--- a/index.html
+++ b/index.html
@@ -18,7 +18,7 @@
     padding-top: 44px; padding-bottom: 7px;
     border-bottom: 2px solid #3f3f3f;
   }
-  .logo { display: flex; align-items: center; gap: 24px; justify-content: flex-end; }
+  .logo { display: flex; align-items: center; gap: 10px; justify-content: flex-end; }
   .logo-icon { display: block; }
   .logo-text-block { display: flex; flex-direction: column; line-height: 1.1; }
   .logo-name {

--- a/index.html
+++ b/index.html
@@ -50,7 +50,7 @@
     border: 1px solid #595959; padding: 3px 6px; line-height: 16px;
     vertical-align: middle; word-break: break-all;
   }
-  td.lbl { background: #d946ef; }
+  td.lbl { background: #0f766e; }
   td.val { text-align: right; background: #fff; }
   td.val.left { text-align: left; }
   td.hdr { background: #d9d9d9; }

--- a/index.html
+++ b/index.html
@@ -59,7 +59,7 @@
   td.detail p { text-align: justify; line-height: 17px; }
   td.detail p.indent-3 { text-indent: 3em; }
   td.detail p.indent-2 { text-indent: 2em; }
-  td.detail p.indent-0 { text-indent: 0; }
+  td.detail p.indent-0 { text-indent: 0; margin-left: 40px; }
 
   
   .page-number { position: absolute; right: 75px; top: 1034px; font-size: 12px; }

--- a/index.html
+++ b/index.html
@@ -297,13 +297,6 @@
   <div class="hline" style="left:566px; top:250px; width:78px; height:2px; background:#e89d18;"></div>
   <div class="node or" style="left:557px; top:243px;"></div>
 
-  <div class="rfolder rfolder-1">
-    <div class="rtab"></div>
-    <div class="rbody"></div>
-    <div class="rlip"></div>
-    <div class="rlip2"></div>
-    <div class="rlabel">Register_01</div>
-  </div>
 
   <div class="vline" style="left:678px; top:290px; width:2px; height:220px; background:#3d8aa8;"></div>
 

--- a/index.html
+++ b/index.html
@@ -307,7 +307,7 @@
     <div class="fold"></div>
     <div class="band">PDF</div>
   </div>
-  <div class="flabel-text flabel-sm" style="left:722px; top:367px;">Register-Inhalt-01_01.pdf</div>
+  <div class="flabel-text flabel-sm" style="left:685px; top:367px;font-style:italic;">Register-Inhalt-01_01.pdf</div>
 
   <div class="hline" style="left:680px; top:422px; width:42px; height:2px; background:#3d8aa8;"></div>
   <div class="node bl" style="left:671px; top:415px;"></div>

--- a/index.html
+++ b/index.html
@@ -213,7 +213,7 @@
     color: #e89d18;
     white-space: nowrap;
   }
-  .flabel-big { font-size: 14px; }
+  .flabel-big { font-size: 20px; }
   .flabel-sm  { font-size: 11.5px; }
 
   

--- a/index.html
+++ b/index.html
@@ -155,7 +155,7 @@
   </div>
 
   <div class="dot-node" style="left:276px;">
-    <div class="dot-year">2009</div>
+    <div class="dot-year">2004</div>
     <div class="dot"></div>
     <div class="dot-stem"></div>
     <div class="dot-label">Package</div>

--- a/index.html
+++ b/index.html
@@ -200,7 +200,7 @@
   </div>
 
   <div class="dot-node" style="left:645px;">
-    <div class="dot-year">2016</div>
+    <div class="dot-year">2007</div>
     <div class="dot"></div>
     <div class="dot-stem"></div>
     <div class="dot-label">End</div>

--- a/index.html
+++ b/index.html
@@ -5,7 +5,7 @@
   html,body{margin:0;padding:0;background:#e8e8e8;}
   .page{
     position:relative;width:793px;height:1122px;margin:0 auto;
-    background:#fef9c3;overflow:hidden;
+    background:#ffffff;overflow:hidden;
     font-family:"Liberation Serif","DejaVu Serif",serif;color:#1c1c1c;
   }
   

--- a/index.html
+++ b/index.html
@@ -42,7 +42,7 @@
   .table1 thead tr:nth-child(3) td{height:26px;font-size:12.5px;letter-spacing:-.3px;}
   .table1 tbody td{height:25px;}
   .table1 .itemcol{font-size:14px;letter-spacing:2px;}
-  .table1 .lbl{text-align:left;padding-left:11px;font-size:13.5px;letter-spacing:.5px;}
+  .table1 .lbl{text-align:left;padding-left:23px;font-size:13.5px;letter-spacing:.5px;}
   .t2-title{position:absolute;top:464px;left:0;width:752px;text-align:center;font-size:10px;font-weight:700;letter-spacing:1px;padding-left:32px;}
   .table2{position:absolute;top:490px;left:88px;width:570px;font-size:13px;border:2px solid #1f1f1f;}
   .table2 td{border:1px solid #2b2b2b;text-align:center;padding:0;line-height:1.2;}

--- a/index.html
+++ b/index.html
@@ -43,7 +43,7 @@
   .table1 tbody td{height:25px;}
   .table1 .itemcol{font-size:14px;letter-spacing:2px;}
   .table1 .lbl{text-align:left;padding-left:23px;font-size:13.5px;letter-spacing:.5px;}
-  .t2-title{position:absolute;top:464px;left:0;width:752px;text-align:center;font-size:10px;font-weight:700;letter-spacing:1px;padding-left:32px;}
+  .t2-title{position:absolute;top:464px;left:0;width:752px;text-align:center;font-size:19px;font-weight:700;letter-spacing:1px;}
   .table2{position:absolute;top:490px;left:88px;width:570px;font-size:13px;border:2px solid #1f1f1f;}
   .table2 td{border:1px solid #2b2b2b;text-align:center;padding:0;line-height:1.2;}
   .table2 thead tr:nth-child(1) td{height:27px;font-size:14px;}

•••

The whole listing above is to be restated word for word.

--- a/index.html
+++ b/index.html
@@ -18,7 +18,7 @@
     padding-top: 44px; padding-bottom: 7px;
     border-bottom: 2px solid #3f3f3f;
   }
-  .logo { display: flex; align-items: center; gap: 24px; justify-content: flex-end; }
+  .logo { display: flex; align-items: center; gap: 10px; justify-content: flex-end; }
   .logo-icon { display: block; }
   .logo-text-block { display: flex; flex-direction: column; line-height: 1.1; }
   .logo-name {

--- a/index.html
+++ b/index.html
@@ -50,7 +50,7 @@
     border: 1px solid #595959; padding: 3px 6px; line-height: 16px;
     vertical-align: middle; word-break: break-all;
   }
-  td.lbl { background: #d946ef; }
+  td.lbl { background: #0f766e; }
   td.val { text-align: right; background: #fff; }
   td.val.left { text-align: left; }
   td.hdr { background: #d9d9d9; }

--- a/index.html
+++ b/index.html
@@ -59,7 +59,7 @@
   td.detail p { text-align: justify; line-height: 17px; }
   td.detail p.indent-3 { text-indent: 3em; }
   td.detail p.indent-2 { text-indent: 2em; }
-  td.detail p.indent-0 { text-indent: 0; }
+  td.detail p.indent-0 { text-indent: 0; margin-left: 40px; }
 
   
   .page-number { position: absolute; right: 75px; top: 1034px; font-size: 12px; }

--- a/index.html
+++ b/index.html
@@ -297,13 +297,6 @@
   <div class="hline" style="left:566px; top:250px; width:78px; height:2px; background:#e89d18;"></div>
   <div class="node or" style="left:557px; top:243px;"></div>
 
-  <div class="rfolder rfolder-1">
-    <div class="rtab"></div>
-    <div class="rbody"></div>
-    <div class="rlip"></div>
-    <div class="rlip2"></div>
-    <div class="rlabel">Register_01</div>
-  </div>
 
   <div class="vline" style="left:678px; top:290px; width:2px; height:220px; background:#3d8aa8;"></div>
 

--- a/index.html
+++ b/index.html
@@ -307,7 +307,7 @@
     <div class="fold"></div>
     <div class="band">PDF</div>
   </div>
-  <div class="flabel-text flabel-sm" style="left:722px; top:367px;">Register-Inhalt-01_01.pdf</div>
+  <div class="flabel-text flabel-sm" style="left:685px; top:367px;font-style:italic;">Register-Inhalt-01_01.pdf</div>
 
   <div class="hline" style="left:680px; top:422px; width:42px; height:2px; background:#3d8aa8;"></div>
   <div class="node bl" style="left:671px; top:415px;"></div>

--- a/index.html
+++ b/index.html
@@ -213,7 +213,7 @@
     color: #e89d18;
     white-space: nowrap;
   }
-  .flabel-big { font-size: 14px; }
+  .flabel-big { font-size: 20px; }
   .flabel-sm  { font-size: 11.5px; }
 
   

--- a/index.html
+++ b/index.html
@@ -155,7 +155,7 @@
   </div>
 
   <div class="dot-node" style="left:276px;">
-    <div class="dot-year">2009</div>
+    <div class="dot-year">2004</div>
     <div class="dot"></div>
     <div class="dot-stem"></div>
     <div class="dot-label">Package</div>

--- a/index.html
+++ b/index.html
@@ -200,7 +200,7 @@
   </div>
 
   <div class="dot-node" style="left:645px;">
-    <div class="dot-year">2016</div>
+    <div class="dot-year">2007</div>
     <div class="dot"></div>
     <div class="dot-stem"></div>
     <div class="dot-label">End</div>

--- a/index.html
+++ b/index.html
@@ -5,7 +5,7 @@
   html,body{margin:0;padding:0;background:#e8e8e8;}
   .page{
     position:relative;width:793px;height:1122px;margin:0 auto;
-    background:#fef9c3;overflow:hidden;
+    background:#ffffff;overflow:hidden;
     font-family:"Liberation Serif","DejaVu Serif",serif;color:#1c1c1c;
   }
   

--- a/index.html
+++ b/index.html
@@ -42,7 +42,7 @@
   .table1 thead tr:nth-child(3) td{height:26px;font-size:12.5px;letter-spacing:-.3px;}
   .table1 tbody td{height:25px;}
   .table1 .itemcol{font-size:14px;letter-spacing:2px;}
-  .table1 .lbl{text-align:left;padding-left:11px;font-size:13.5px;letter-spacing:.5px;}
+  .table1 .lbl{text-align:left;padding-left:23px;font-size:13.5px;letter-spacing:.5px;}
   .t2-title{position:absolute;top:464px;left:0;width:752px;text-align:center;font-size:10px;font-weight:700;letter-spacing:1px;padding-left:32px;}
   .table2{position:absolute;top:490px;left:88px;width:570px;font-size:13px;border:2px solid #1f1f1f;}
   .table2 td{border:1px solid #2b2b2b;text-align:center;padding:0;line-height:1.2;}

--- a/index.html
+++ b/index.html
@@ -43,7 +43,7 @@
   .table1 tbody td{height:25px;}
   .table1 .itemcol{font-size:14px;letter-spacing:2px;}
   .table1 .lbl{text-align:left;padding-left:23px;font-size:13.5px;letter-spacing:.5px;}
-  .t2-title{position:absolute;top:464px;left:0;width:752px;text-align:center;font-size:10px;font-weight:700;letter-spacing:1px;padding-left:32px;}
+  .t2-title{position:absolute;top:464px;left:0;width:752px;text-align:center;font-size:19px;font-weight:700;letter-spacing:1px;}
   .table2{position:absolute;top:490px;left:88px;width:570px;font-size:13px;border:2px solid #1f1f1f;}
   .table2 td{border:1px solid #2b2b2b;text-align:center;padding:0;line-height:1.2;}
   .table2 thead tr:nth-child(1) td{height:27px;font-size:14px;}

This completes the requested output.